TO DO:
Take the listing from its first line through the line that contains "[122,116,223,132] Standard ->" and please retype those lines exactly, leaving out the pictures.
<<<<
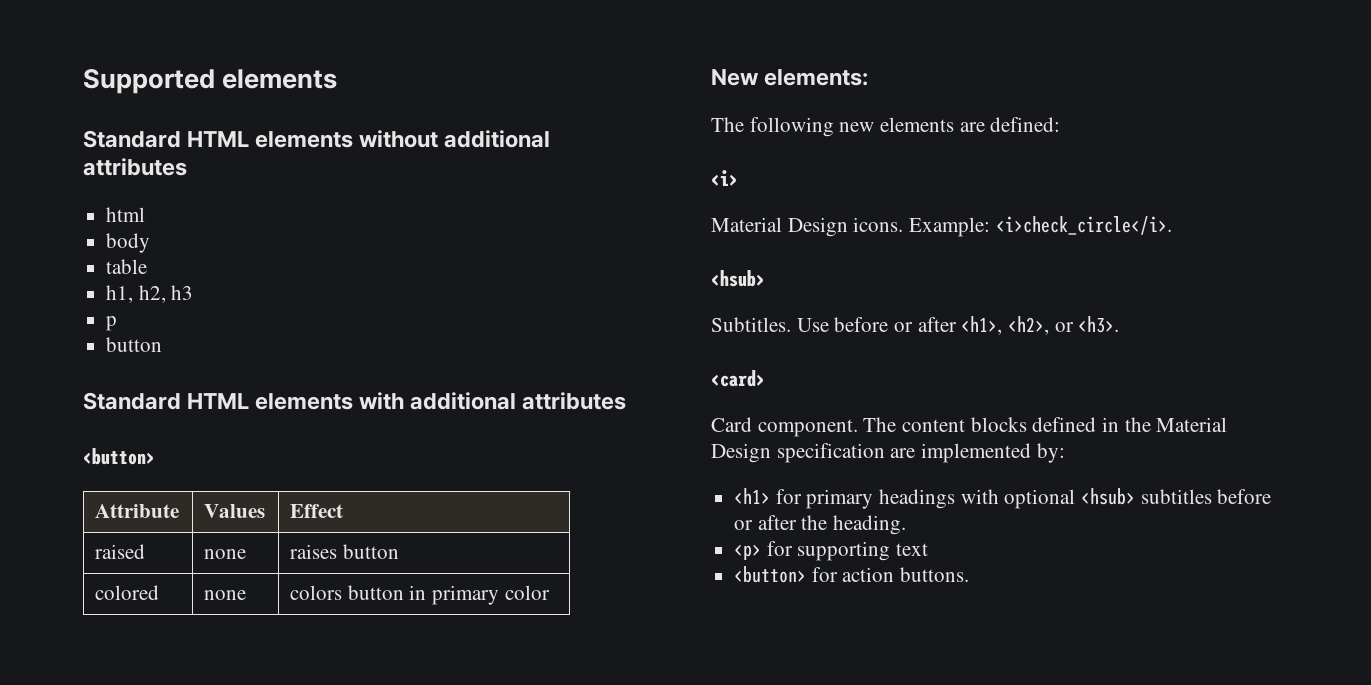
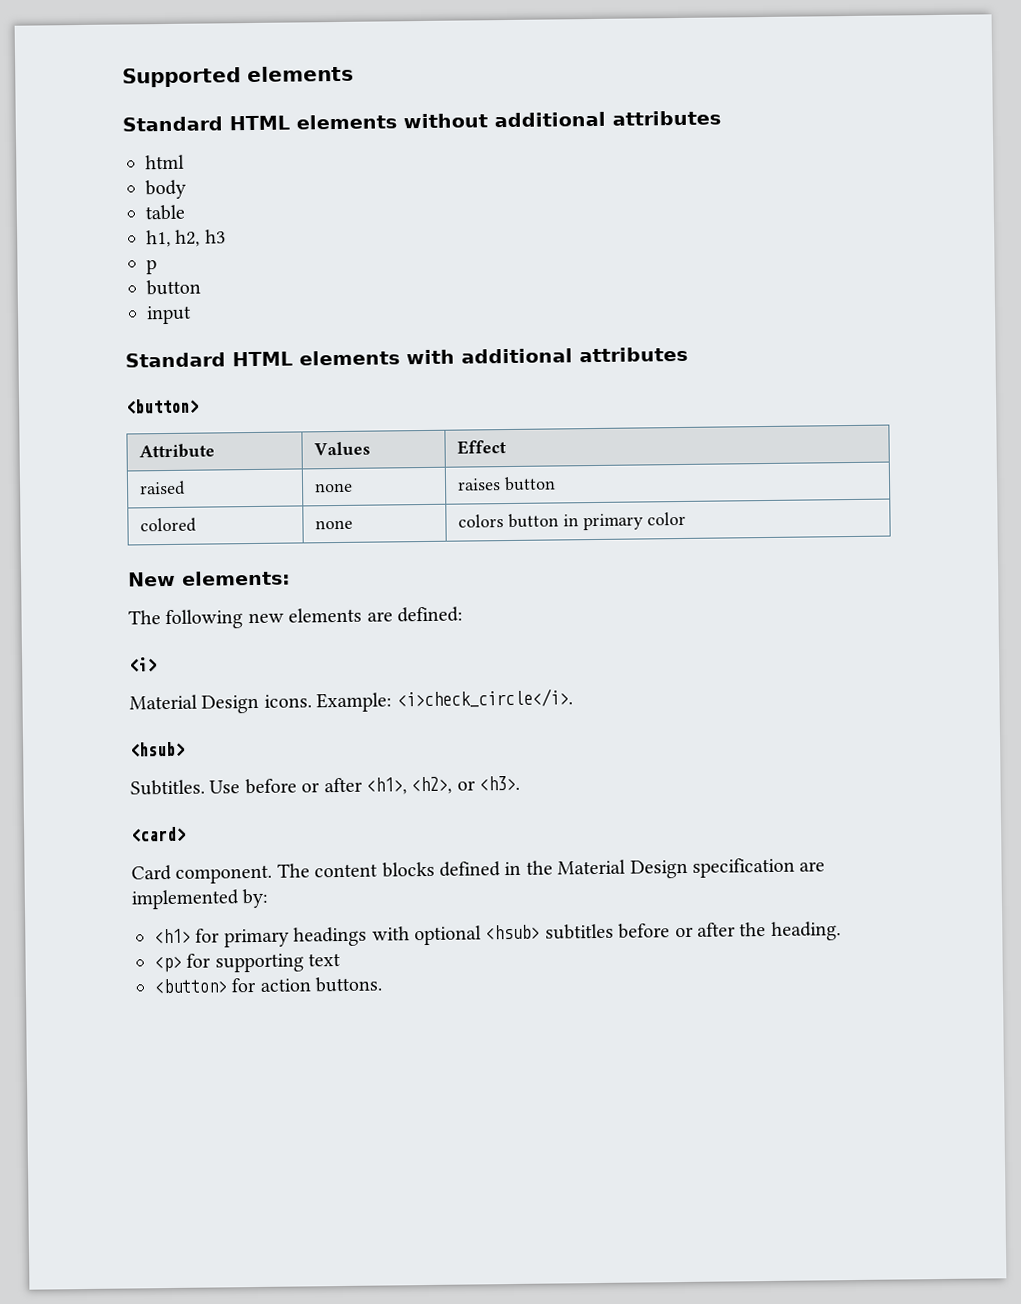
(163, 344) none -> [146,305,192,325] // input

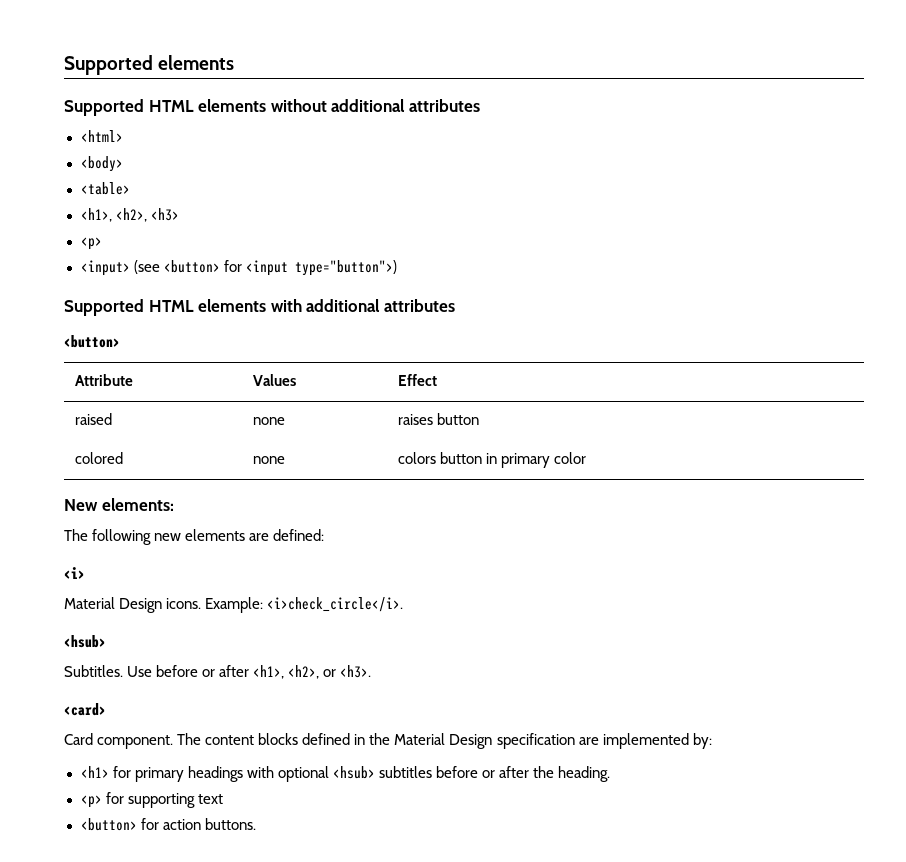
[122,116,223,132] Standard -> [64,99,144,116] Supported
[145,154,185,170] [145,179,187,200] [145,204,185,221] [146,229,226,248] [146,259,157,275] [146,279,201,296] [146,305,192,325] [125,352,226,368] html // body // table // h1, h2, h3 // p // button // input // Standard -> [80,130,123,142] [80,156,123,172] [80,182,130,195] [80,208,179,222] [80,237,102,250] [80,260,397,276] [64,299,144,316] <html> // <body> // <table> // <h1>, <h2>, <h3> // <p> // <input> (see <button> for <input type="button">) // Supported

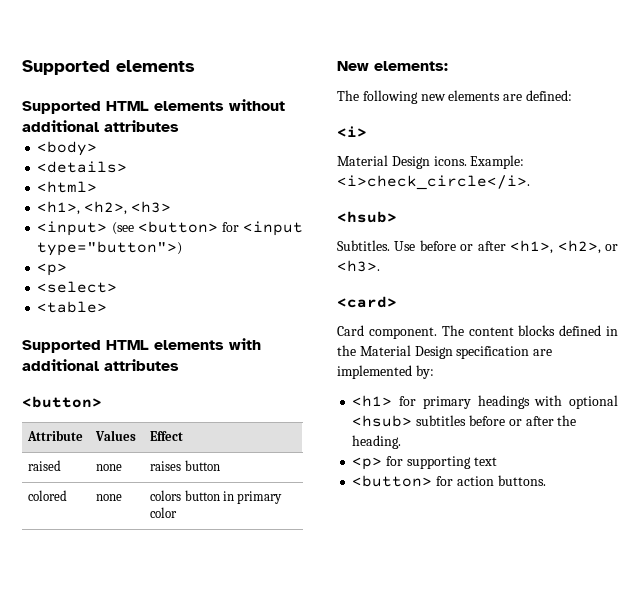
[80,130,123,142] // <html> -> (179, 126) none
[80,182,130,195] <table> -> [37,161,128,173] [37,181,98,193] <details> // <html>
[80,237,102,250] // <p> -> (171, 207) none
(397, 268) none -> [37,263,68,276] [37,281,118,293] [37,301,108,313] // <p> // <select> // <table>

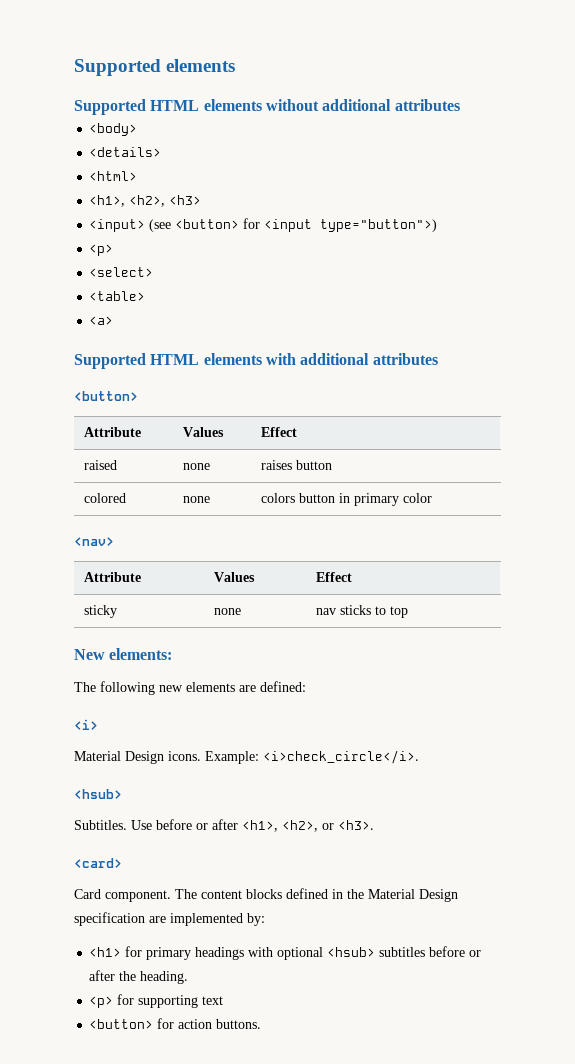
(108, 307) none -> [89,316,114,325] // <a>
(178, 512) none -> [74,537,114,546] [84,572,142,582] [214,572,256,582] [316,572,353,582] [84,605,118,618] [214,608,242,615] [316,605,409,618] // <nav> // Attribute | Values | Effect // sticky | none | nav sticks to top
>>>>
ANSWER BOX:
(163, 344) none -> [146,305,192,325] // input

[122,116,223,132] Standard -> [64,99,144,116] Supported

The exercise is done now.